Захлопнув окно, Краса развязала узелок и с интересом вынула из него то, что Идрис оставил в благодарность за лечебный бальзам. В маленькой берестяной коробочке лежал перстенёк удивительной красоты: выточенная из павлиньего камня**** змейка, свитая в кольцо. Примерив подарок, Краса невольно улыбнулась. Нынче ей удалось поговорить со многими стражами и людьми из обслуги. Расспрашивая их об Идрисе, она выяснила прелюбопытную вещь: все сходились на том, что чужеземный княжич вежлив и нравом тих. Но больше — ничего. Словно не человек, а тень. Из этого Краса сделала вывод, что парень не так уж и прост, много слушает, да мало говорит сам. И это ей понравилось.

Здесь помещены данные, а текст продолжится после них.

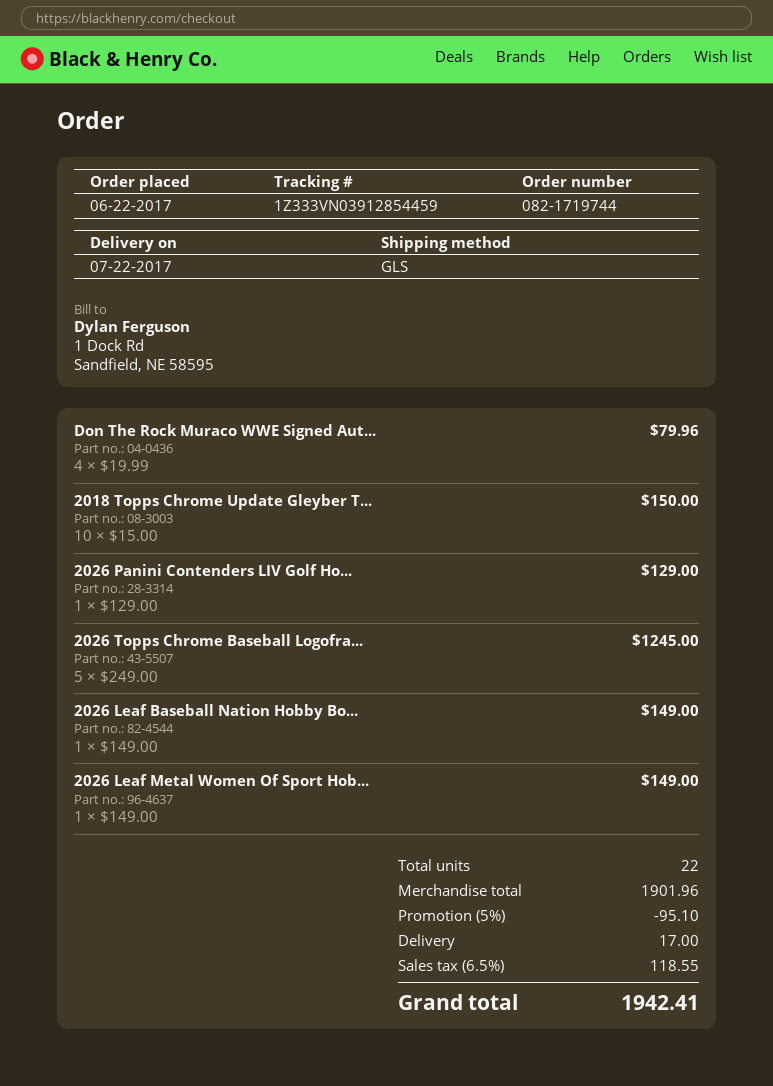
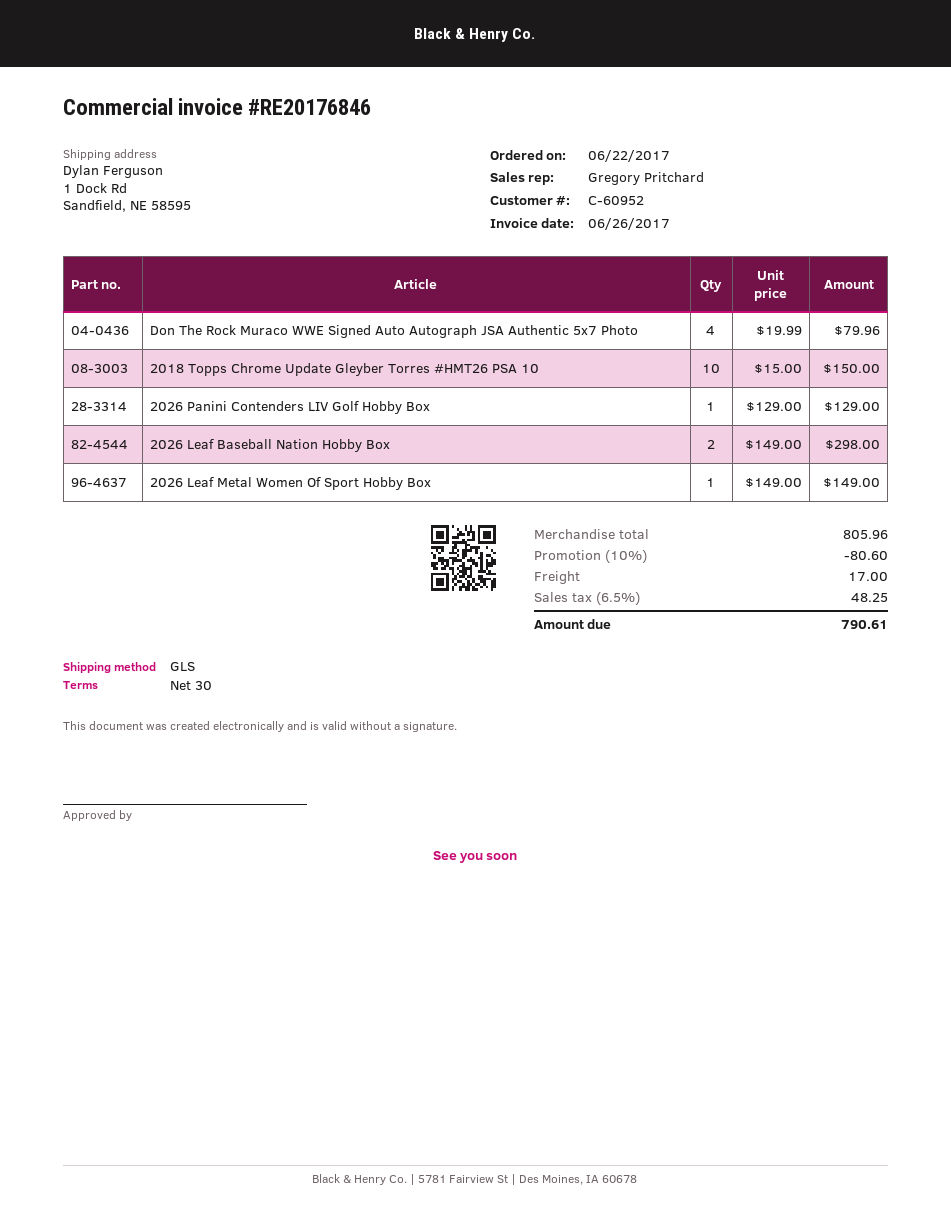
2026 Topps Chrome Baseball Logofra...: 5 x 249.00 = 1245.00 -> none
2026 Leaf Baseball Nation Hobby Bo...: 1 x 149.00 = 149.00 -> 2 x 149.00 = 298.00
subtotal: 1901.96 -> 805.96
discount: 5% = 95.10 -> 10% = 80.60
tax: 6.5% = 118.55 -> 6.5% = 48.25
total: 1942.41 -> 790.61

А ещё — подарок пришёлся ей по душе.
Краса подняла руку, любуясь узором камня и тонкой резьбой. Вдруг взгляд её зацепился за круглое тивердинское зеркальце, лежащее на лавке. Взяв его, Краса шепнула тихонько: «Уся?» Но поверхность волшебного стекла осталась тёмной, подруга не откликнулась на зов. Краса чуть задумалась, хмуро насупив бровь, а потом вдруг зло усмехнулась и с неожиданной силой швырнула зеркало об пол. Осколки брызнули во все стороны, словно искры из-под кочерги.
Примечания:
* Дожинки - праздник окончания жатвы. У лесных тормалов седмица после Дожинок считалась порой, благоприятной для свадеб.** Краса называет Идриса правильным титулом: амираэн - сын амира.*** Калюка - травяная дудка.**** Павлиний камень - малахит.
Хранитель снов
Время — странная вещь: всё кажется, еле течёт, тянется, точно патока с ложки. А чуть хватишься его — уж пролилось невозвратно, как с небес вода. Четыре дня Услада провела на Задворках, а показалось, будто промчались они в один миг.
В первое утро Услада с Венселем проснулись поздно: Маэлево Око уже во всю заглядывало в окно. Со двора раздавались шаги и громкие незнакомые голоса. Услыхав их, Венсель вскочил, натянул одежду и молча вышел за дверь. «Уж не случилось ли что?» — подумала Услада, встревожившись.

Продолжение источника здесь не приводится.